To use texture blending, we first need to specify how the textures will be blended. We use Device.SetTextureStageState to specify which values to blend and how to blend them. In the above example, we first assign the texel color (TextureArgument.Texture) to one of the two available arguments for the blending equation (TextureStates.ColorArgument1). Then, we send this color value straight to stage 1 (TextureOperation.SelectArg1). In stage 1, we grab the color value that we passed from stage 0 (TextureStates.ColorArgument1, TextureArgument.Current). We then assign the texel color from stage 1 to the other argument of this stage (TextureStates.ColorArgument2, TextureArgument.TextureColor). Finally, we tell the sampler what to do with the two arguments. In this case, we add the two color values together and subtract 0.5 from the value to reduce the brightness (TextureStates.ColorOperation, TextureOperation.AddSigned).

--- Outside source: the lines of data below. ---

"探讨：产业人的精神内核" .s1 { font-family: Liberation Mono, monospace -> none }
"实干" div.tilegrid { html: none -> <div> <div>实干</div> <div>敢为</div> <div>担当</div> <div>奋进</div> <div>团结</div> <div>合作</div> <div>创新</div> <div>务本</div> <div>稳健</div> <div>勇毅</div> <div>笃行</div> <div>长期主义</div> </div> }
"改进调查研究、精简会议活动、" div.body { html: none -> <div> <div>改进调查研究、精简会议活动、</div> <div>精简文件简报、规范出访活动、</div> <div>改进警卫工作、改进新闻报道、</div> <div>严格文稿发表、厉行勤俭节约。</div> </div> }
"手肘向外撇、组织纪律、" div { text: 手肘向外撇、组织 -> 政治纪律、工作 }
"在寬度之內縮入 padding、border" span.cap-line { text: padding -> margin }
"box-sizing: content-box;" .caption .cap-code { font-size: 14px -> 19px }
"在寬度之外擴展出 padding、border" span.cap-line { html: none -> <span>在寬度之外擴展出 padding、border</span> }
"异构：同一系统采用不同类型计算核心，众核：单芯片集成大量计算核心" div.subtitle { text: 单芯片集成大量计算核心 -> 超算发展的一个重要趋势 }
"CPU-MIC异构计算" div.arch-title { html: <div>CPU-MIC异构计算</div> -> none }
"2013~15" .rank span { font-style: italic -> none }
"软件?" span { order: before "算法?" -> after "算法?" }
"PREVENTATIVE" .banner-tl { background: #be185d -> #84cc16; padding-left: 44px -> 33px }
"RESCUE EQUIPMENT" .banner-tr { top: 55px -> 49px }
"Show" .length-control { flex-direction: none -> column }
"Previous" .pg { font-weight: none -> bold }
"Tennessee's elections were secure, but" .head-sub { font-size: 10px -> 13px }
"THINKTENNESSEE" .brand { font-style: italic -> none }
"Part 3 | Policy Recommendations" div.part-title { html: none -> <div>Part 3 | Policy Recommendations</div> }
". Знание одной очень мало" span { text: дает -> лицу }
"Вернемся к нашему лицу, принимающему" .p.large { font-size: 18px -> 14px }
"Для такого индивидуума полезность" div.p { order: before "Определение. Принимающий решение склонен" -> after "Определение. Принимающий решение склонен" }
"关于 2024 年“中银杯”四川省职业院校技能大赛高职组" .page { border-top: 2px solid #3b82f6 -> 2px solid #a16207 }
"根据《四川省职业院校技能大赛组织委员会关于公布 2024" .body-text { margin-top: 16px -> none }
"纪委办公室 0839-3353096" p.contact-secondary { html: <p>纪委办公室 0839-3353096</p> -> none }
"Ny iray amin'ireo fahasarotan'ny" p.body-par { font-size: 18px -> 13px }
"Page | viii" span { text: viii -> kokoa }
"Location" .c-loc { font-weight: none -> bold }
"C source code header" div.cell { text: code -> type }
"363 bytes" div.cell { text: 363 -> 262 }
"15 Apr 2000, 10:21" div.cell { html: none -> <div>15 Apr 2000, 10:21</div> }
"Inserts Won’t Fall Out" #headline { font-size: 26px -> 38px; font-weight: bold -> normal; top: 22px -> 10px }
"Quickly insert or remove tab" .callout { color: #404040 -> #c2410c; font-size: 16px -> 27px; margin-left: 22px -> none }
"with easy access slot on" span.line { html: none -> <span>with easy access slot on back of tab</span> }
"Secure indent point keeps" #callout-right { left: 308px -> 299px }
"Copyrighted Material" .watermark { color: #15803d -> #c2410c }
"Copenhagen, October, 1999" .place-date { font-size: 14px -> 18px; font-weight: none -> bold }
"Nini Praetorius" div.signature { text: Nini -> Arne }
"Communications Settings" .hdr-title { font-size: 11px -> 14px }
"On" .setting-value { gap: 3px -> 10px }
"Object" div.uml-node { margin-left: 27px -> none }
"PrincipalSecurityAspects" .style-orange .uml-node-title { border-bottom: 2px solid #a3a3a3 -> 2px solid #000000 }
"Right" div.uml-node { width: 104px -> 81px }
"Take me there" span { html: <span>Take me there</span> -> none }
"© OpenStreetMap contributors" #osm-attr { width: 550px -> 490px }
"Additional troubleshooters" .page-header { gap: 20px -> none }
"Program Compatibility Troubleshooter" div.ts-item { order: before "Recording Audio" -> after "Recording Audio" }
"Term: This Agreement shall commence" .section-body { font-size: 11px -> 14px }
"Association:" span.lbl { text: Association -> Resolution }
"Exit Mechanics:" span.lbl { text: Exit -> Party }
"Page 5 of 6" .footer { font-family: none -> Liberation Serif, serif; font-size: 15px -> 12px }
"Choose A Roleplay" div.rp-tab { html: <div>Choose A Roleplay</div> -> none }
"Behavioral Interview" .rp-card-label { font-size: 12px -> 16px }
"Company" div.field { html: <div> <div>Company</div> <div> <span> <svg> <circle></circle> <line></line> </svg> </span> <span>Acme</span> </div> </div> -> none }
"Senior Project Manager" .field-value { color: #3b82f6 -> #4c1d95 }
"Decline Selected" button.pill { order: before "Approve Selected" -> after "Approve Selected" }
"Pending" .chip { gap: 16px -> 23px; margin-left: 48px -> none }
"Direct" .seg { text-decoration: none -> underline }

There are many other TextureStates options to select from when working with texture stages so make sure you read up about them in MSDN.

You’ll usually want to query the hardware for texture blending capabilities as older hardware may not support as many texture stages as more modern hardware. As you can see, texture blending improves the visual quality of the terrain by quite a bit.

Take note that the technique in this tutorial is the fixed-function multitexturing process and is somewhat old school. Nowadays, people are more likely to use pixel shaders to perform multitexturing.